Urinal Magic and Toilet TV Blunders

There are plenty of European toilets that have digital signs in them. Many of them boast about upcoming events, others about the current performance, and in a post-pandemic world, many feature health cautions or health reassurances. Typically, the signs are placed near the entrance of the bathroom so that people see them as they are leaving. In some cases, the signs are in sight of the urinals so the men have something to look at while using the facility.

This is just another way of slipping a digital sign into a location where it draws attention without damaging the overall sales or service process. As you may expect, it still takes a lot of thought and nuance. For example, placing the signs so they can be seen on the way into the bathrooms is often a mistake because it slows people’s ingress. Also, having videos on these signs is often a mistake if you are dealing with inebriated people. Also, having them inside the cubicle stalls is a mistake. You have phone-less staff sitting in the cubicles watching the signs, you have people accusing them of having cameras in them, and you have drunk people sitting on the toilets staring at the flashing screen.

Again, don’t rush out and start putting digital signs in your bathrooms. Simply consider all the places where members of the public are standing/sat/waiting and think about putting a sign in there. While, at the same time, thinking of all the ways it may go wrong and guarding against such events.
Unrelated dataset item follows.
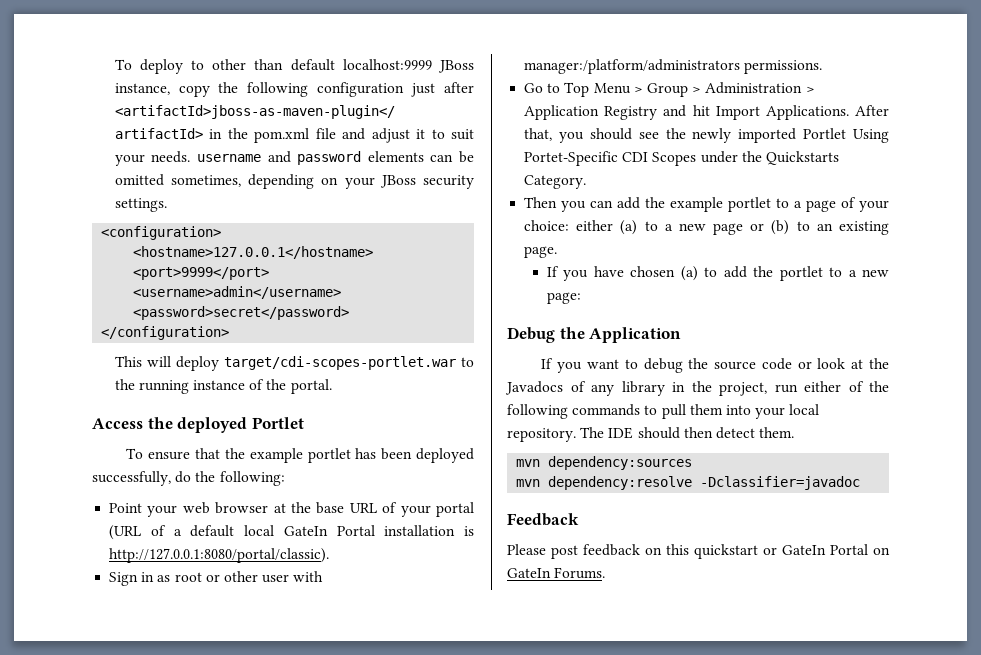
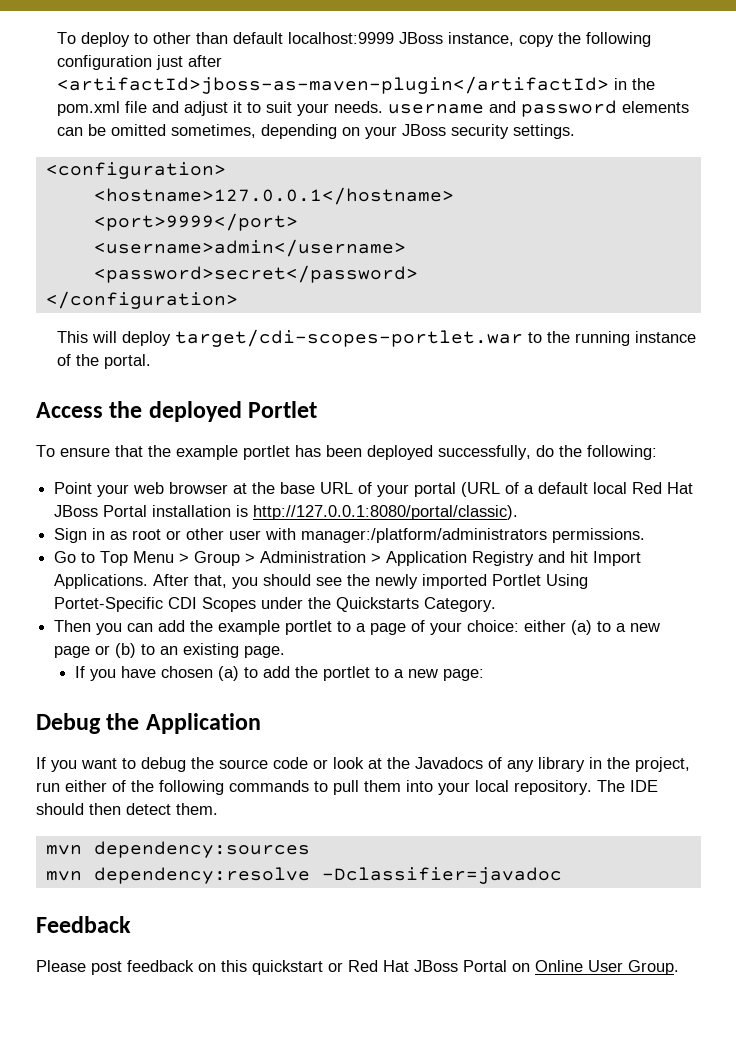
[283,526,328,536] GateIn -> [632,482,694,494] [54,505,99,517] Red Hat JBoss
[782,544,890,555] [507,567,606,579] GateIn Portal on GateIn Forums. -> [348,960,679,975] Red Hat JBoss Portal on Online User Group.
Waiting Rooms and Till Queues and Service Areas

Running with the idea from the previous point, consider putting digital signs in your waiting rooms. Display informative content that has an educational slant, and then slip a few adverts and brand-building elements into the video feed. Do a similar thing with till queues, but beware of outright selling because you may have people leaving the queues, which will cause disruptions. Consider putting signs in service areas, such as if you run a fast food restaurant and people are standing around waiting for their order, you can put up digital signs with content that convinces people to come back again (The McRib is back in February, don’t miss it!).